Membangun Ketahanan Pangan Pascabencana

Program bertajuk “Membangun Desa Tangguh Pangan Pascabencana: Sinergi Mahasiswa, Kelompok Tani, dan Karang Taruna dalam Pemulihan Produksi dan Mitigasi Banjir Bandang di Aceh” ini berlangsung dari 29 Januari hingga 5 Maret 2026. Sebanyak 50 mahasiswa dari tiga program studi, yaitu Ekonomi Pembangunan, Manajemen Ritel, dan Pendidikan Geografi, terlibat aktif dalam inisiatif ini.

Tim program dipimpin oleh Muhammad Rizal, dosen Fakultas Ekonomi Universitas Almuslim, dengan Dr. Hariki Fitrah dari Pendidikan Geografi yang ahli mitigasi bencana sebagai anggota. Selama program, para mahasiswa tinggal di lokasi untuk mendampingi masyarakat dalam berbagai kegiatan pemulihan.

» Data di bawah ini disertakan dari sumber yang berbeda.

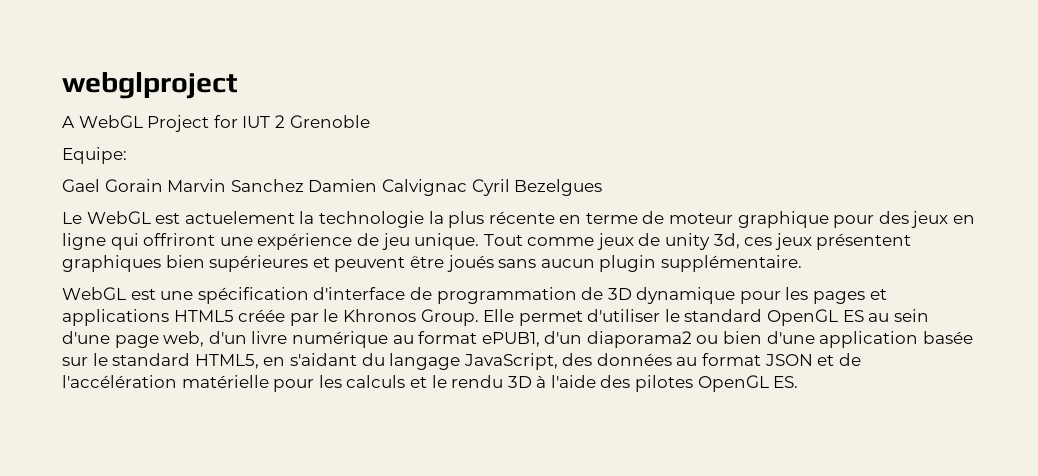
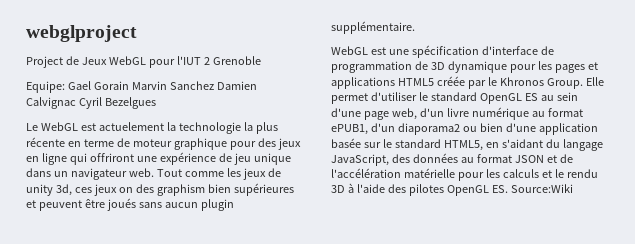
[62,115,271,132] A WebGL Project for IUT -> [26,56,201,68] Project de Jeux WebGL pour l'IUT
(127, 155) // -> (65, 87) none
[414,233,480,250] unique. -> [253,153,291,165] [26,168,154,180] unique dans un navigateur web.
(595, 241) none -> [226,168,241,177] les
[816,233,912,250] [62,255,161,272] présentent graphiques -> [118,184,205,196] on des graphism
(799, 382) none -> [510,184,573,193] Source:Wiki

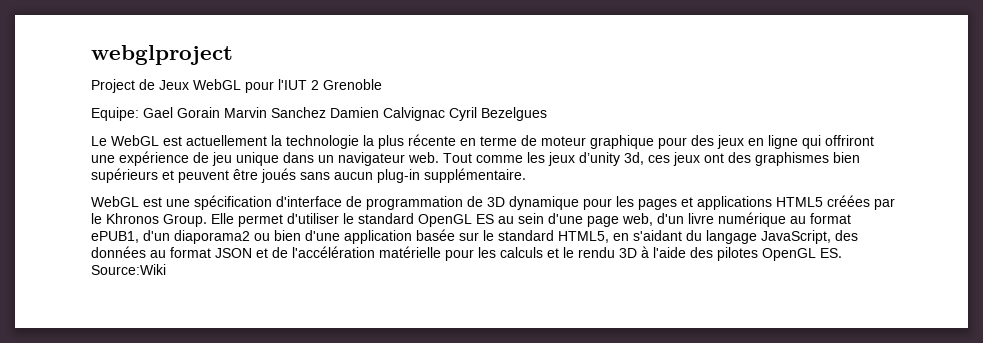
[98,122,164,131] actuelement -> [186,135,267,146] actuellement
[267,168,281,177] [26,184,53,196] de unity -> [579,152,620,166] d’unity
[118,183,294,196] on des graphism bien supérieures -> [704,152,860,166] [91,168,158,183] ont des graphismes bien supérieurs
[200,199,234,211] plugin -> [377,169,420,183] plug-in
[436,76,465,86] créée -> [827,195,870,207] créées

Dampak Banjir dan Upaya Pemulihan

Banjir bandang sebelumnya menyebabkan kerusakan parah pada infrastruktur desa, termasuk jaringan irigasi pertanian. Banyak lahan sawah tertimbun sedimentasi lumpur, menghambat penanaman padi dan menurunkan produksi pangan lokal.

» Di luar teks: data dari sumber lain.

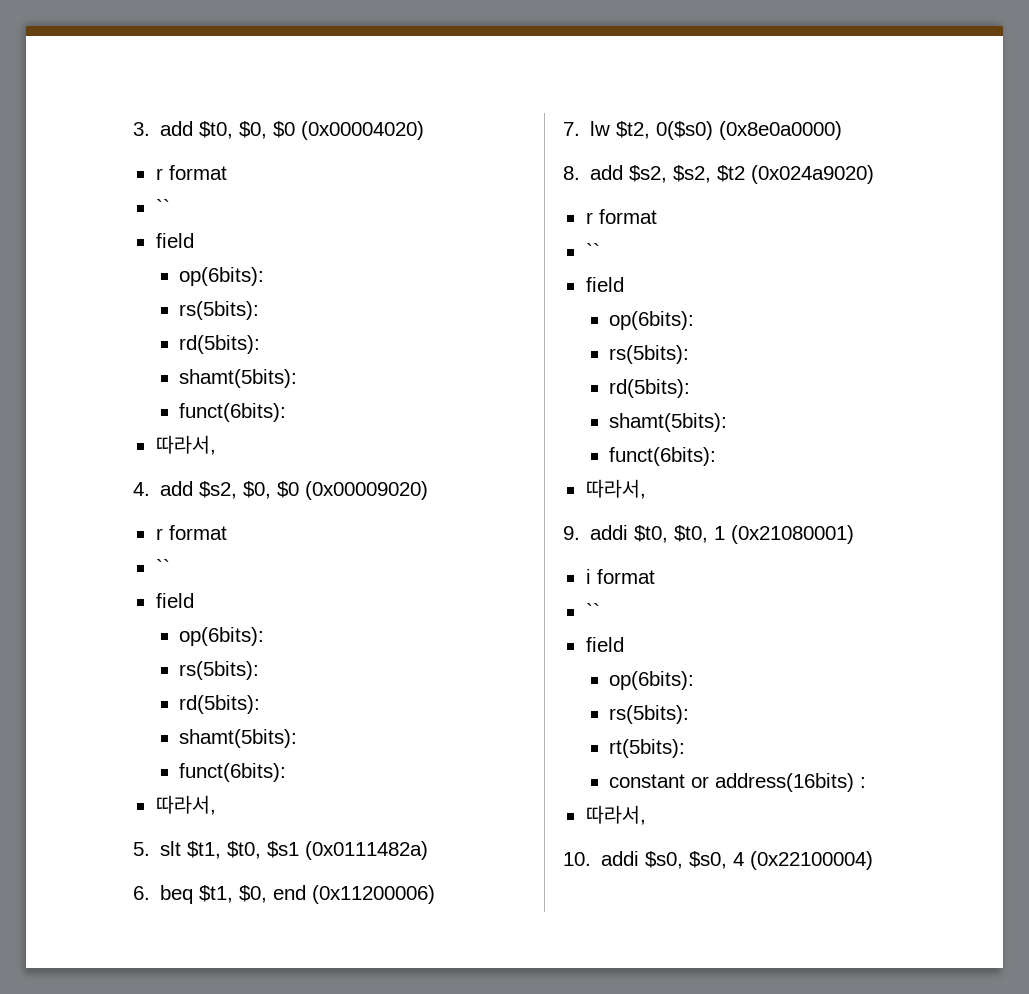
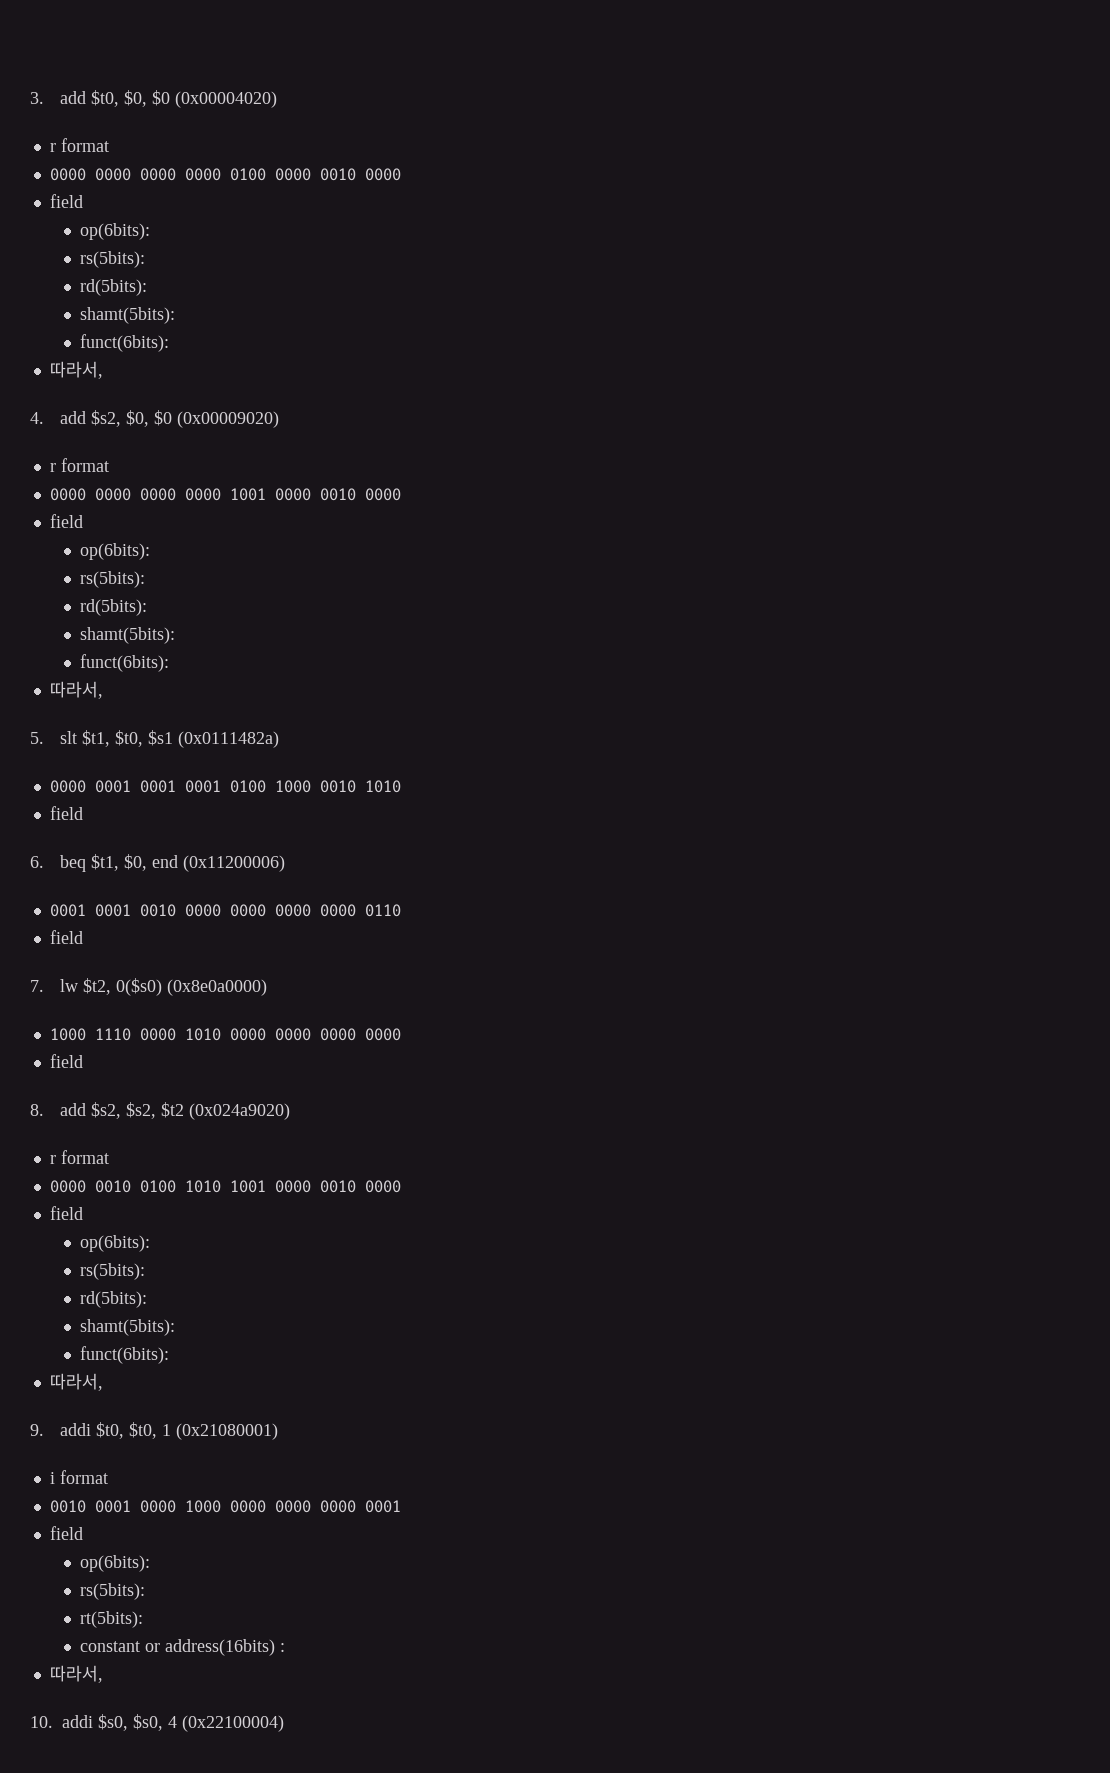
[155,199,170,214] `` -> [49,168,401,181] 0000 0000 0000 0000 0100 0000 0010 0000
[155,559,170,574] `` -> [49,488,401,501] 0000 0000 0000 0000 1001 0000 0010 0000
(429, 850) none -> [49,780,401,793] [49,806,83,820] // 0000 0001 0001 0001 0100 1000 0010 1010 // field
(436, 894) none -> [49,904,401,917] [49,930,83,944] // 0001 0001 0010 0000 0000 0000 0000 0110 // field
(843, 130) none -> [49,1028,401,1041] [49,1054,83,1068] // 1000 1110 0000 1010 0000 0000 0000 0000 // field
[585,243,600,258] `` -> [49,1180,401,1193] 0000 0010 0100 1010 1001 0000 0010 0000
[585,603,600,618] `` -> [49,1500,401,1513] 0010 0001 0000 1000 0000 0000 0000 0001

Untuk mengatasi masalah ini, tim mahasiswa bersama masyarakat membangun sumur bor sebagai sumber air alternatif bagi lahan pertanian yang irigasinya rusak. Mereka juga mempercepat pemulihan lahan dan menanam jagung sebagai tanaman pangan alternatif pengganti padi.

Selain fokus pada produksi pangan, program ini juga memberikan pelatihan mitigasi kebencanaan untuk meningkatkan kesiapsiagaan warga menghadapi potensi banjir bandang di masa depan. Pelatihan kewirausahaan juga diberikan untuk mendorong penguatan ekonomi masyarakat desa.

Mahasiswa turut berpartisipasi dalam aktivitas sosial lainnya, seperti gotong royong, membersihkan saluran drainase, membantu kegiatan posyandu, dan terlibat dalam kegiatan kemasyarakatan di desa.

Apresiasi dan Harapan

Kepala Desa Tanjong Nie, Fakhrizal, menyampaikan apresiasi mendalam atas bantuan yang diberikan. “Kami sangat berterima kasih karena desa kami dipilih sebagai lokasi program. Kehadiran mahasiswa memberikan semangat baru bagi masyarakat untuk bangkit lebih cepat. Lahan yang sebelumnya kami pikir tidak bisa digunakan lagi, kini sudah bisa ditanami kembali dan mulai memberikan hasil,” ujarnya.

Ketua tim dosen, Muhammad Rizal, menjelaskan bahwa program ini bertujuan meningkatkan kapasitas masyarakat dalam menghadapi bencana dan memperkuat ketahanan pangan desa. “Melalui program ini, kami berupaya memberikan solusi bagi masyarakat, baik dari sisi sosial kemasyarakatan maupun peningkatan ekonomi. Kami juga ingin meningkatkan pengetahuan masyarakat dalam menghadapi risiko bencana banjir bandang,” kata Rizal.

Ia juga mengapresiasi dukungan dari Direktorat Penelitian dan Pengabdian kepada Masyarakat Kemdiktisaintek melalui program Mahasiswa Berdampak, serta Universitas Almuslim. Kolaborasi antara mahasiswa, dosen, pemerintah desa, kelompok tani, dan karang taruna ini diharapkan dapat mempercepat pemulihan produksi pangan dan memperkuat ketahanan masyarakat menghadapi bencana di masa mendatang.